### Task statement
Each line from the first entry to the line with "et al. (2004)</div>", both included, is to be returned unchanged, with any pictures dropped.

[Extracted material Boundary: Start]

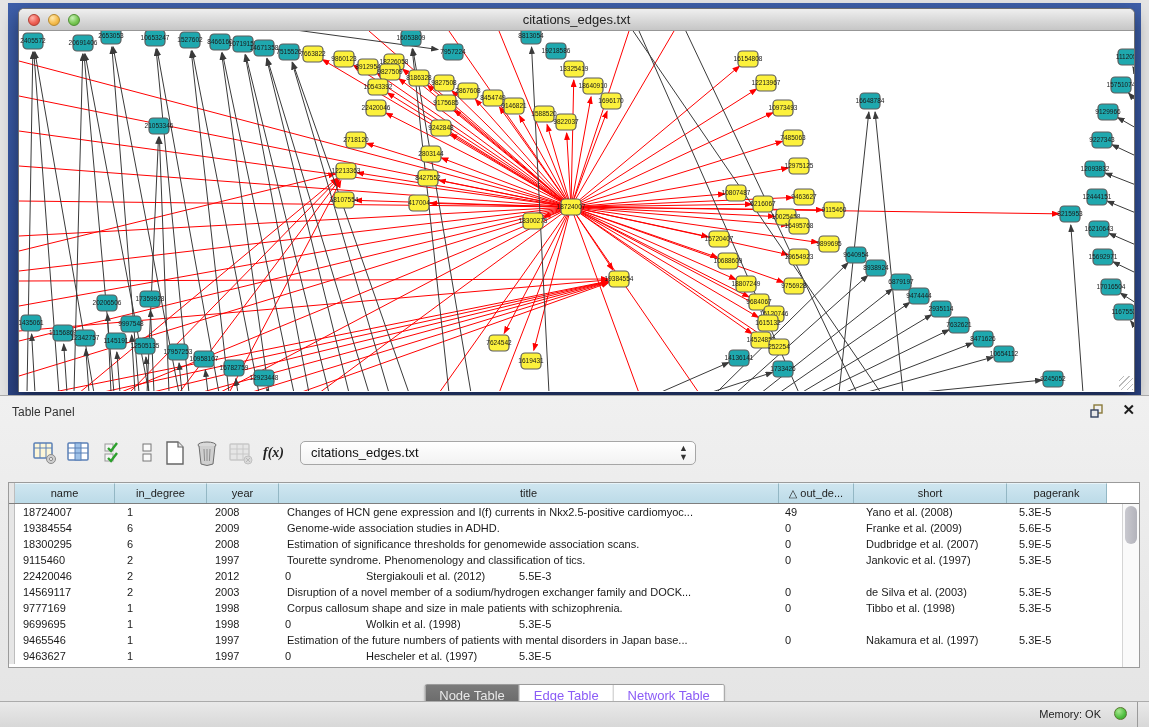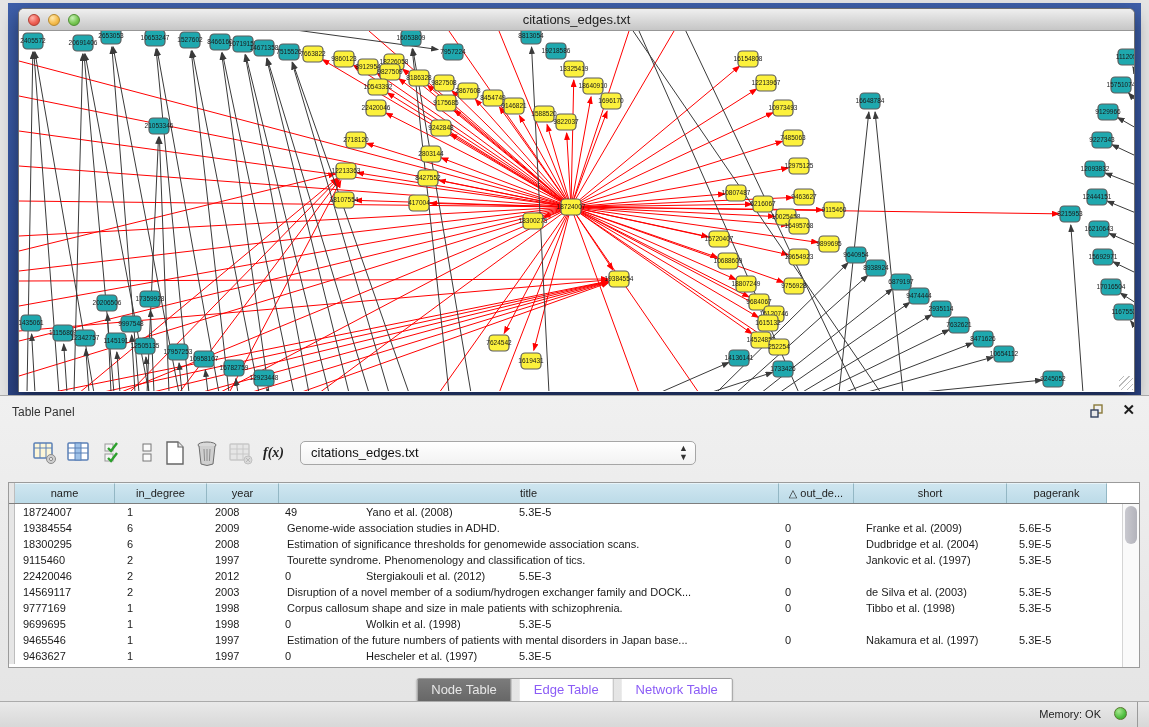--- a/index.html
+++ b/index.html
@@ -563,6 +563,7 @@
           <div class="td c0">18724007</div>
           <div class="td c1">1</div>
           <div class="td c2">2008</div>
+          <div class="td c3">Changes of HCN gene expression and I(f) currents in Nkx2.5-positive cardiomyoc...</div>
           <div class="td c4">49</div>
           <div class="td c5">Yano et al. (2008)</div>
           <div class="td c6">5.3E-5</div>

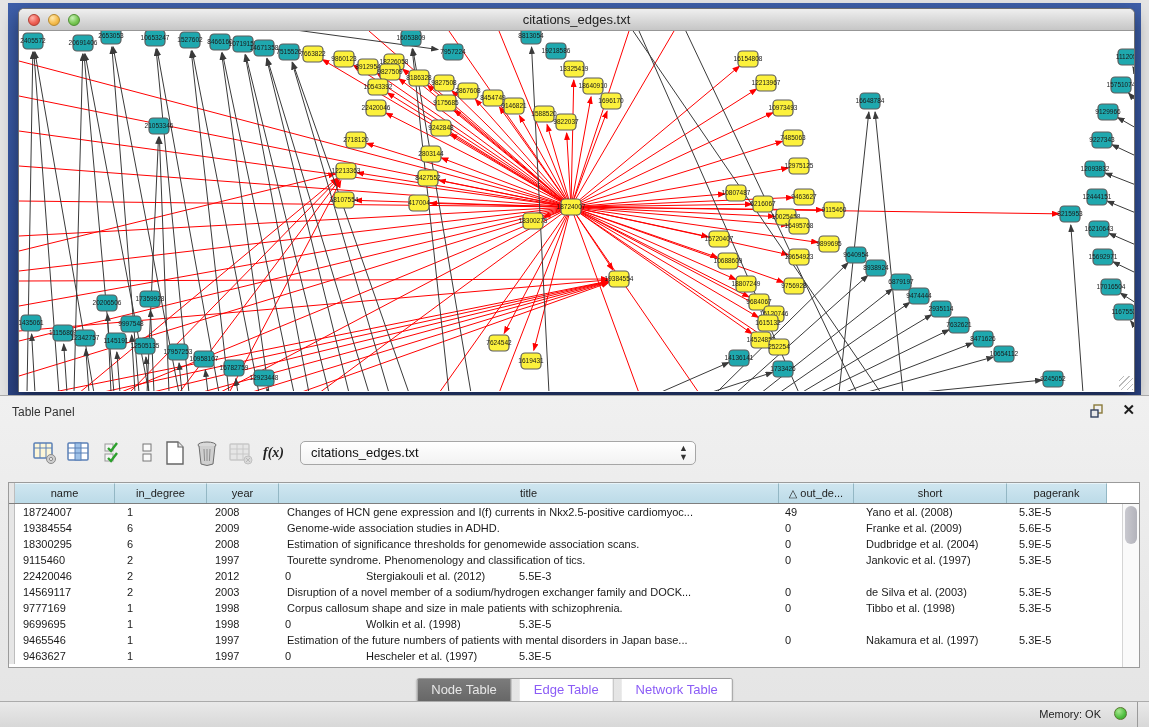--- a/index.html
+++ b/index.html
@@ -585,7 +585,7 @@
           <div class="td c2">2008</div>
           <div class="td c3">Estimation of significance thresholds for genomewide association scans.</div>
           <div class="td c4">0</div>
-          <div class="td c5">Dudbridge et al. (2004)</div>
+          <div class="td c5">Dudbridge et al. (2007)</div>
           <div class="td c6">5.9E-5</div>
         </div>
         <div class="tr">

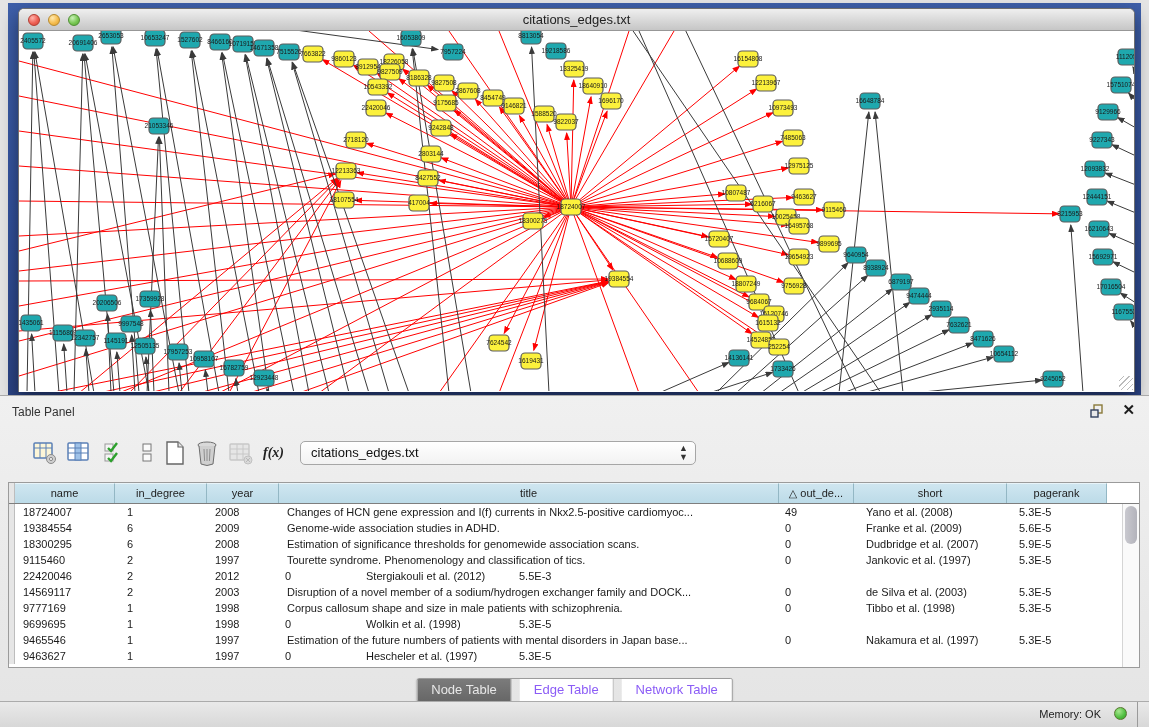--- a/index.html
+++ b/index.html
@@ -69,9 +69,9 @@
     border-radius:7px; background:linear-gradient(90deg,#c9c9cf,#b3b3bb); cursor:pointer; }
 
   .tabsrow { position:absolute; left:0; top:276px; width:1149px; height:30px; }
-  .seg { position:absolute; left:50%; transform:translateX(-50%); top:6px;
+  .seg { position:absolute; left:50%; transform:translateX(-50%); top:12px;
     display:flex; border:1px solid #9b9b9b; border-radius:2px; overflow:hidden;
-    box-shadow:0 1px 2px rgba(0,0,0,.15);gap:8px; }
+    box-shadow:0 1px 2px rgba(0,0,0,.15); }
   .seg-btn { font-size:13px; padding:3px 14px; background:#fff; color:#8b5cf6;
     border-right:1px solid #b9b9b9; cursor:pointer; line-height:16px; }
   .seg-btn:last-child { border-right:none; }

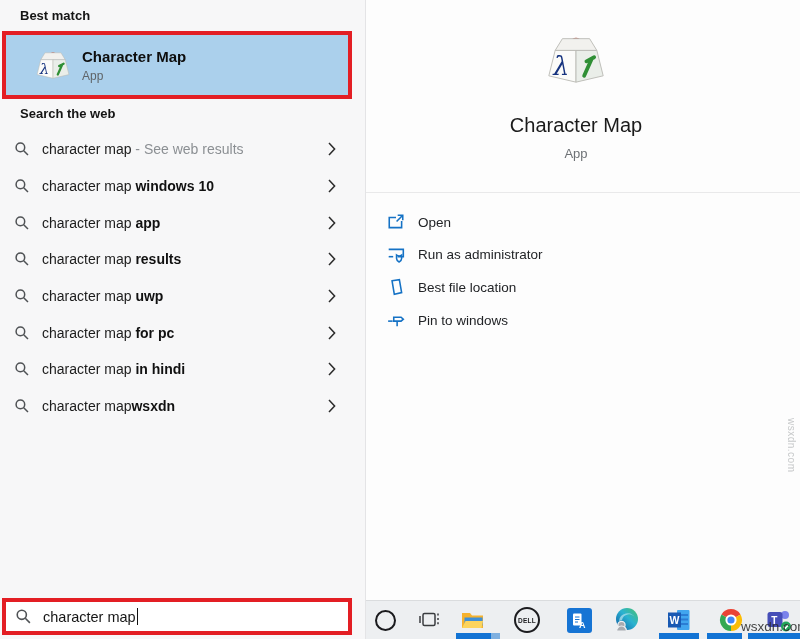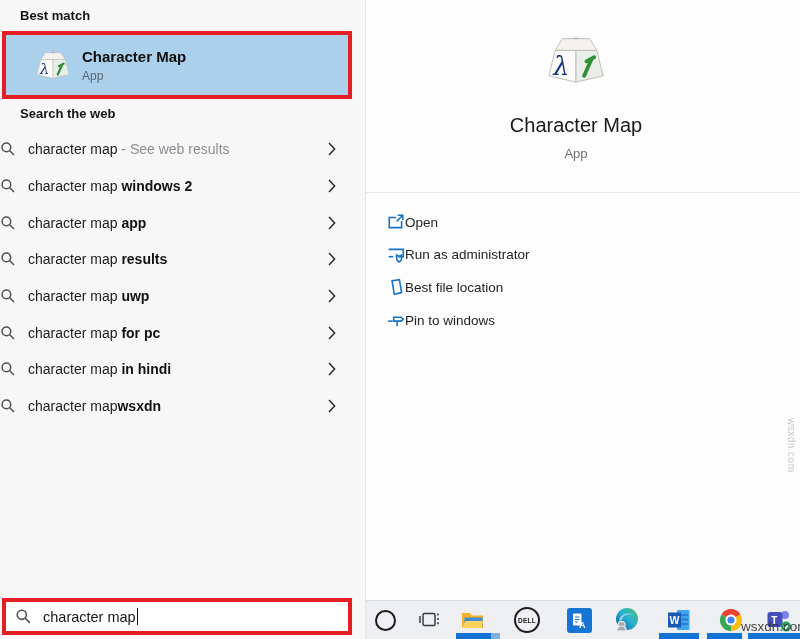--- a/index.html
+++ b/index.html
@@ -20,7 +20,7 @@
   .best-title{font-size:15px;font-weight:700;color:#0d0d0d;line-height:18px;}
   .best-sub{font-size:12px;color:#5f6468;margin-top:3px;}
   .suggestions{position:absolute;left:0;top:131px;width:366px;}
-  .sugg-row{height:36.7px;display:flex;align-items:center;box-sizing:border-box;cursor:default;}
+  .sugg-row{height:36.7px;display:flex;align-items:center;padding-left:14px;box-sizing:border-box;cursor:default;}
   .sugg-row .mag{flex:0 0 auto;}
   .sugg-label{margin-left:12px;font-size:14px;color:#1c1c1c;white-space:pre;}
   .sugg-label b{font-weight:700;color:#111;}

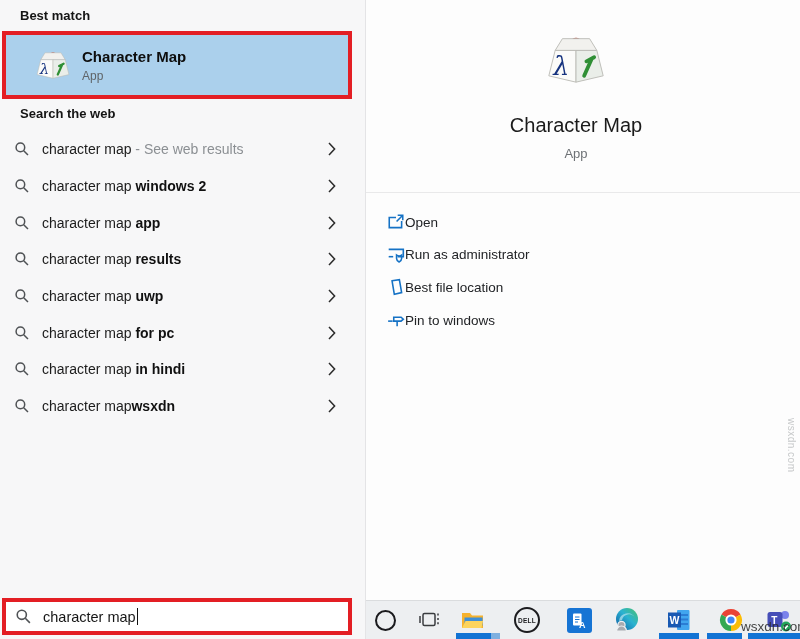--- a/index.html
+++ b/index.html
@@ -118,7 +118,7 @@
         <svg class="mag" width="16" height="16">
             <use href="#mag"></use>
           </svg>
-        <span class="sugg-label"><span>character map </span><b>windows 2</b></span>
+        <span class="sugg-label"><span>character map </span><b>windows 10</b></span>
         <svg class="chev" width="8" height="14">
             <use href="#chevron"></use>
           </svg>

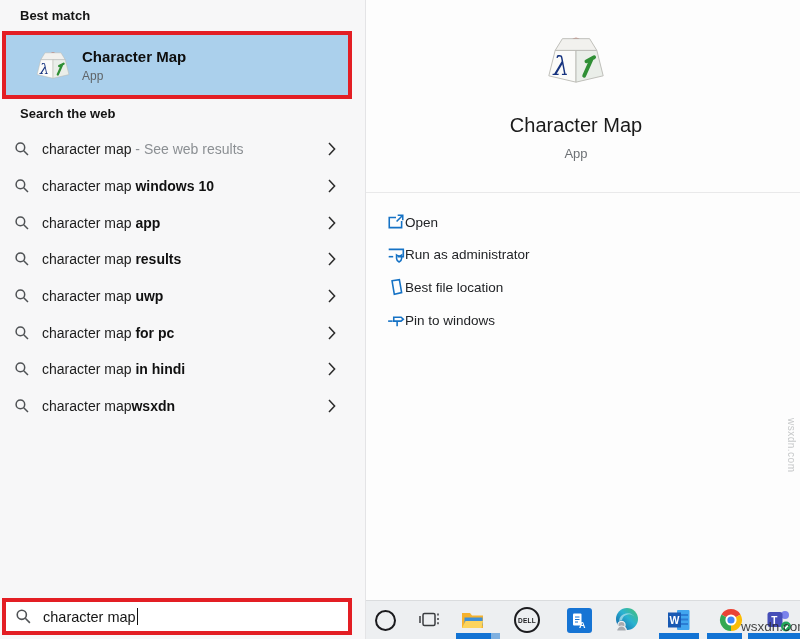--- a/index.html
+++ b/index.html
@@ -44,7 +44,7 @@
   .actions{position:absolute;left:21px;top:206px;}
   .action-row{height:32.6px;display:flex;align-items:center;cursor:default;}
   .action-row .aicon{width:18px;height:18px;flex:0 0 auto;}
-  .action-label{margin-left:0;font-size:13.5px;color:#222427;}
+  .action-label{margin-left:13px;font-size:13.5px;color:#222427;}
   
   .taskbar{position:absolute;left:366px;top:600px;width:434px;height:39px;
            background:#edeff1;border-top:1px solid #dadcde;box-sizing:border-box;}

[Extracted material Boundary: End]

### Problem solution
--- a/index.html
+++ b/index.html
@@ -563,6 +563,7 @@
           <div class="td c0">18724007</div>
           <div class="td c1">1</div>
           <div class="td c2">2008</div>
+          <div class="td c3">Changes of HCN gene expression and I(f) currents in Nkx2.5-positive cardiomyoc...</div>
           <div class="td c4">49</div>
           <div class="td c5">Yano et al. (2008)</div>
           <div class="td c6">5.3E-5</div>

--- a/index.html
+++ b/index.html
@@ -585,7 +585,7 @@
           <div class="td c2">2008</div>
           <div class="td c3">Estimation of significance thresholds for genomewide association scans.</div>
           <div class="td c4">0</div>
-          <div class="td c5">Dudbridge et al. (2004)</div>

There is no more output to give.